What Is Shutter Speed?
Shutter speed controls the amount of time that your film, or digital sensor, is exposed to light.
In effect, the shutter determines what image is captured on your film. The shutter is a small plastic sheet or curtain that opens and closes to allow light onto the film or prevent light from reaching the film.
The shutter is opened when you press the shutter release button on your camera to take a picture. The shutter speed determines how long the shutter remains open.
The Sound of a Shutter
In cameras with TTL (Through The Lens) viewfinders, the shutter release button also moves a mirror out of the way of the film and shutter curtain. It is this movement of the shutter curtain and the mirror that gives taking a picture its distinctive "click" sound.
As you become more familiar with your camera and shutter speed you will begin to notice the difference in the sound of the "click" based on the speed of the shutter. For instance, a fast shutter speed of 1/125 of a second is very fast, almost like the chirp of a cricket. A slow shutter speed, of say 1/15 of a second, is very slow and may be more like "ca-a-lick."
In time, you will be able to tell approximately what shutter speed any camera in the room is using just by the sound of the shutter.Continue to 2 of 6 below.
02 of 06
Measuring Shutter Speed
Once you understand how shutter speed works, you need to know how to measure it. The numbers you see on your camera dial or display are different from the actual shutter speed. This lesson will explain what the numbers mean.
Understanding Shutter Speeds on Your Camera
Measuring shutter speed is relatively simple. Shutter speed is generally measured in fractions of a second.
- A shutter speed of "5000" means that the shutter will open for 1/5000th of a second.
- Shutter speeds of 1 second and longer are generally marked with a ', or a similar mark, after the number. This means that 16' on your camera's display stands for 16 seconds.
- The letter "B" is often used to indicate the 'bulb' setting. This means that the shutter will remain open for as long as you hold down the shutter release button.
Slow Shutter Speeds
Shutter speed is considered to be "long" or "slow" when it is slower than 1/60th of a second. (Remember, this is marked as 60 on your camera dial or display.)
- This number comes from the fact that most people can only hold a standard lens (between 35mm and 70mm) steady for 1/60th of a second or less.
- If a hand-held photo is taken at an exposure longer than 1/60, you will have camera shake and the image will be blurry.
- This is different from the commonly used term "long exposure" which usually refers to shutter speeds of over 1 second.
Fast Shutter Speeds
Fast shutter speeds are generally considered to be those shutter speeds faster than 1/500th of a second.
These shutter speeds are used to freeze, or stop, motion for a clear image when shooting fast subjects.
A Rule of Thumb for Hand-Holding the Camera
Taking photos without a tripod is very convenient, we call this hand-held photography.
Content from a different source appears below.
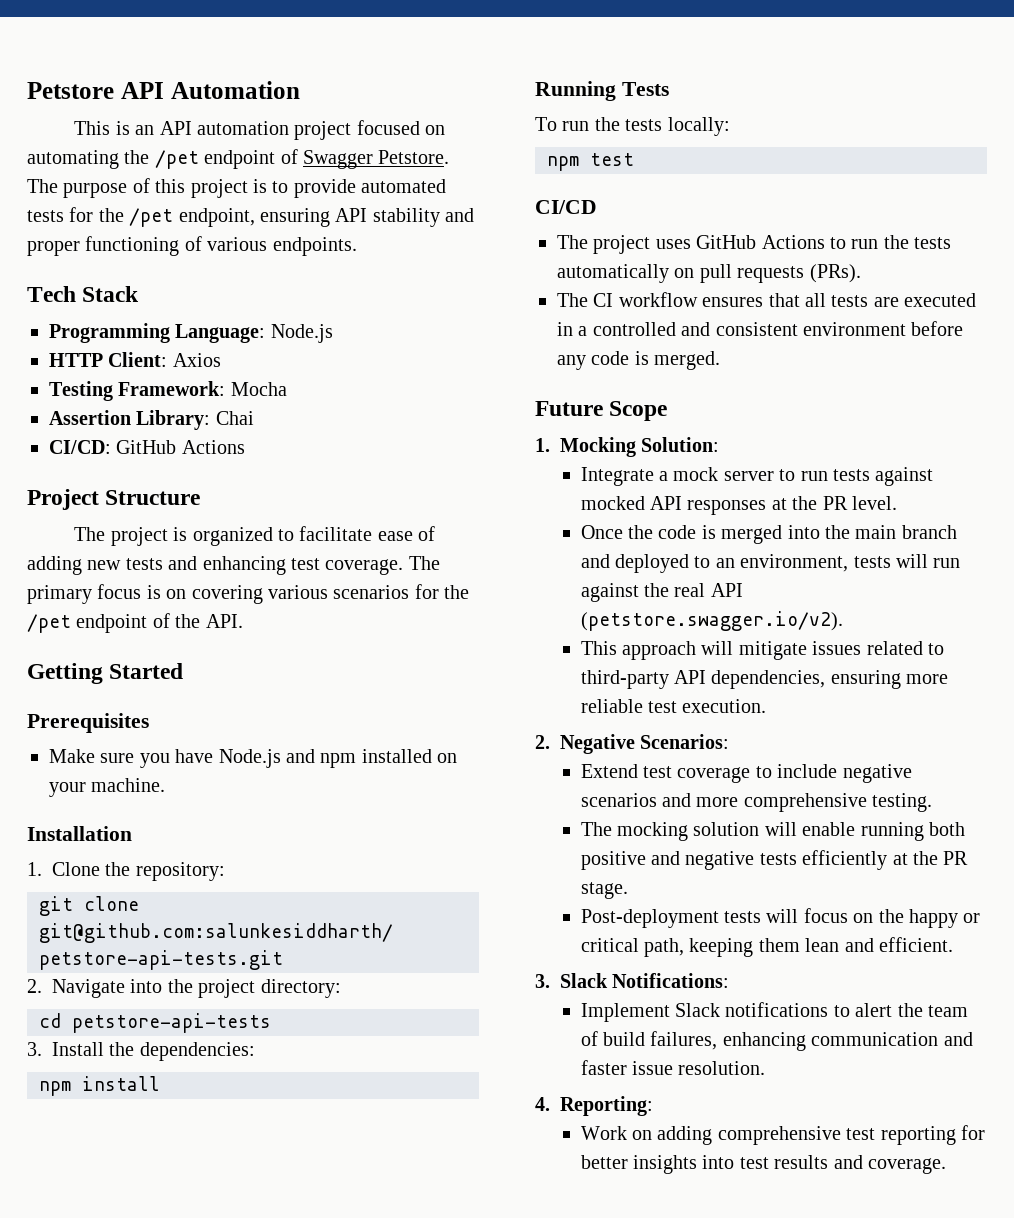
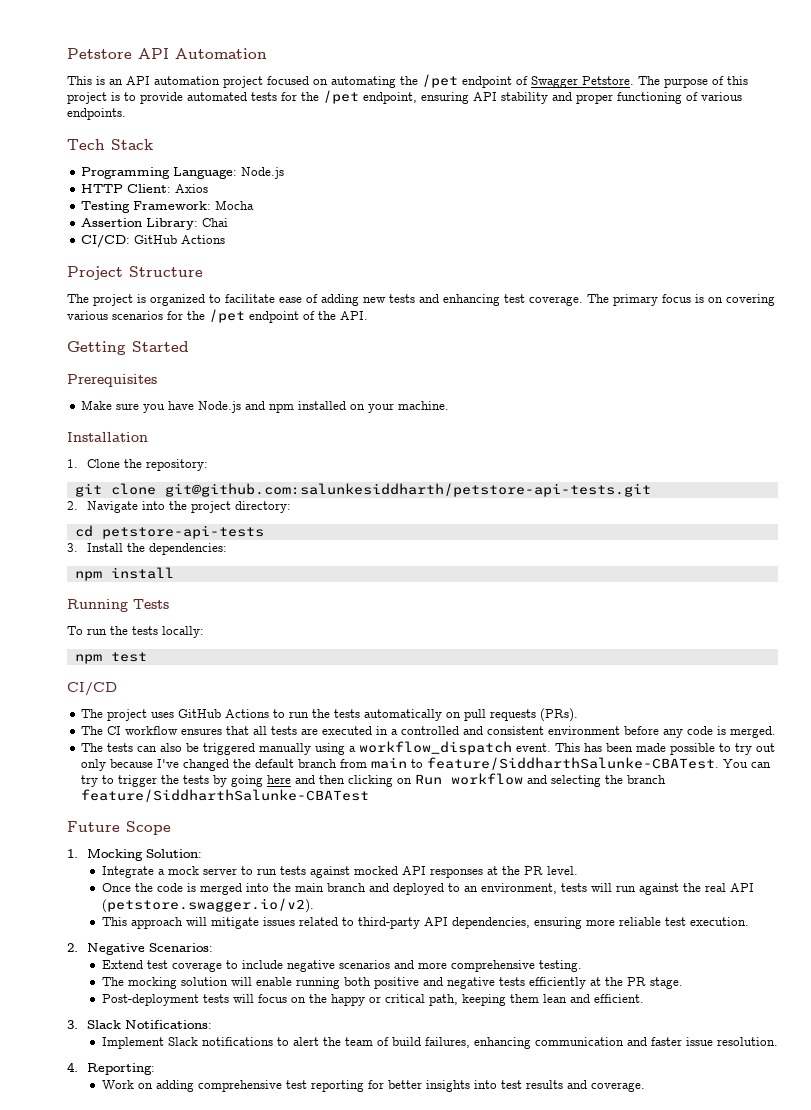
+ The tests can also be triggered manually using a workflow_dispatch event. This has been made possible to try out only because I've changed the default branch from main to feature/SiddharthSalunke-CBATest. You can try to trigger the tests by going here and then clicking on Run workflow and selecting the branch feature/SiddharthSalunke-CBATest

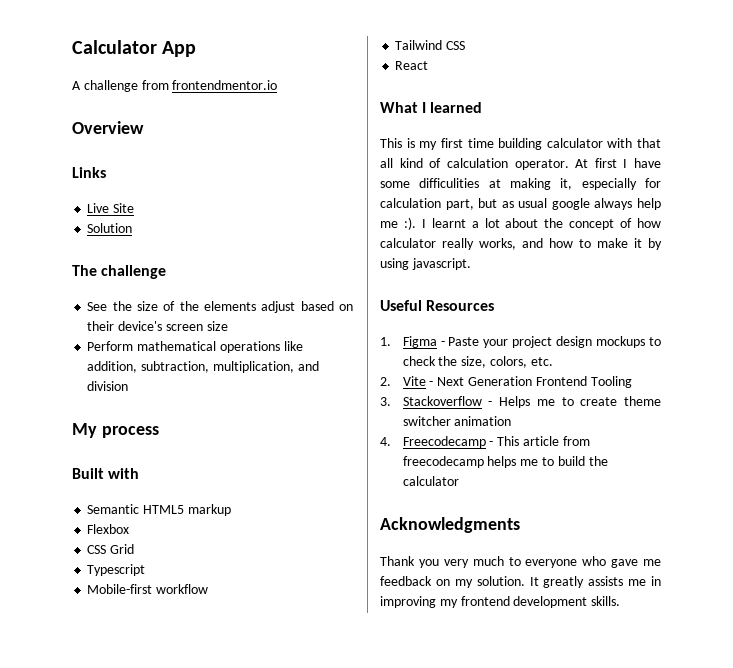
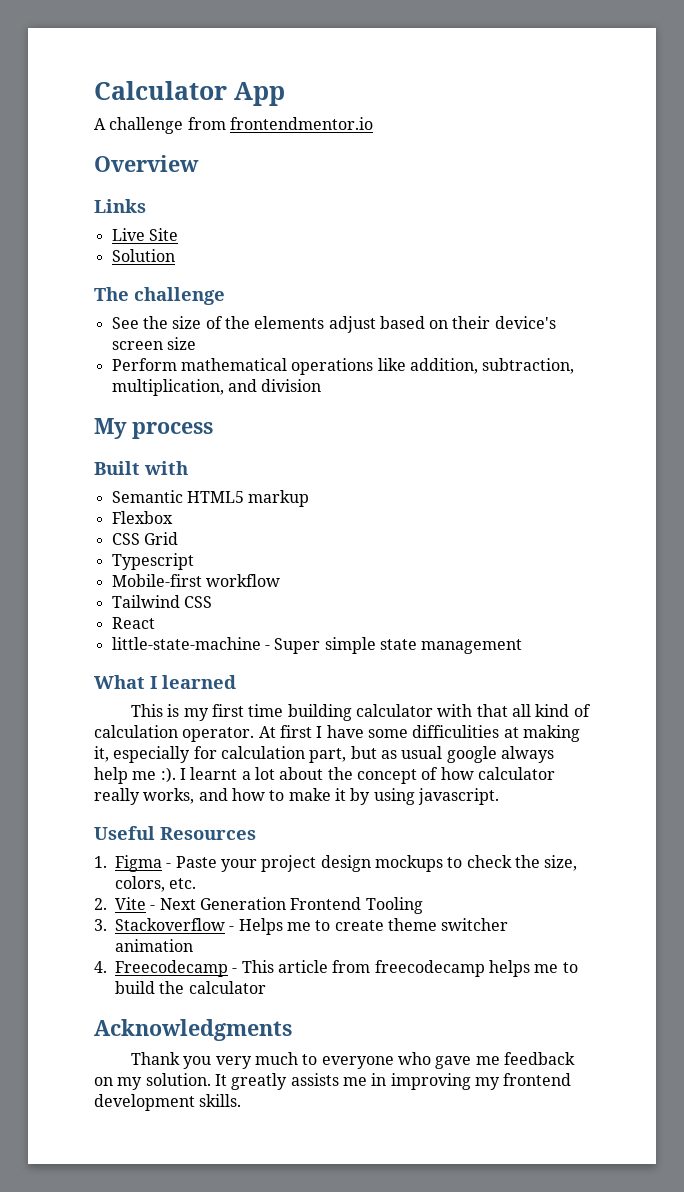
+ little-state-machine - Super simple state management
However, the longer your lens is, the faster your shutter speed needs to be in order to avoid camera shake and blurry photos.
A good rule of thumb for knowing the slowest shutter speed you can use with a particular lens is to use the number of the lens size. For example, a 300mm lens can be hand-held at shutter speeds of 1/300th of a second and faster.
Note that the minimum hand-held speed should never be below 1/60th of a second without image stabilization assistance from your camera or lens.Continue to 3 of 6 below.
03 of 06
How to Set the Shutter Speed
Now that you understand what shutter speed is and how to measure it, you need to learn how to set the shutter speed. Each camera varies slightly, but this will give you a general idea of what to look for.
How to Set the Shutter Speed
How to set shutter speed is a very common question among new photographers and the process is actually very simple. Shutter speed is set on cameras by turning a specified dial on the camera body.
- In older, fully manual cameras, this is a dial on the top of the camera body that is marked with numbers ranging from 1 to about 5000.
- In newer cameras, the shutter speed is generally displayed on an LCD screen while the photographer turns a small wheel near the shutter release button to adjust the speed.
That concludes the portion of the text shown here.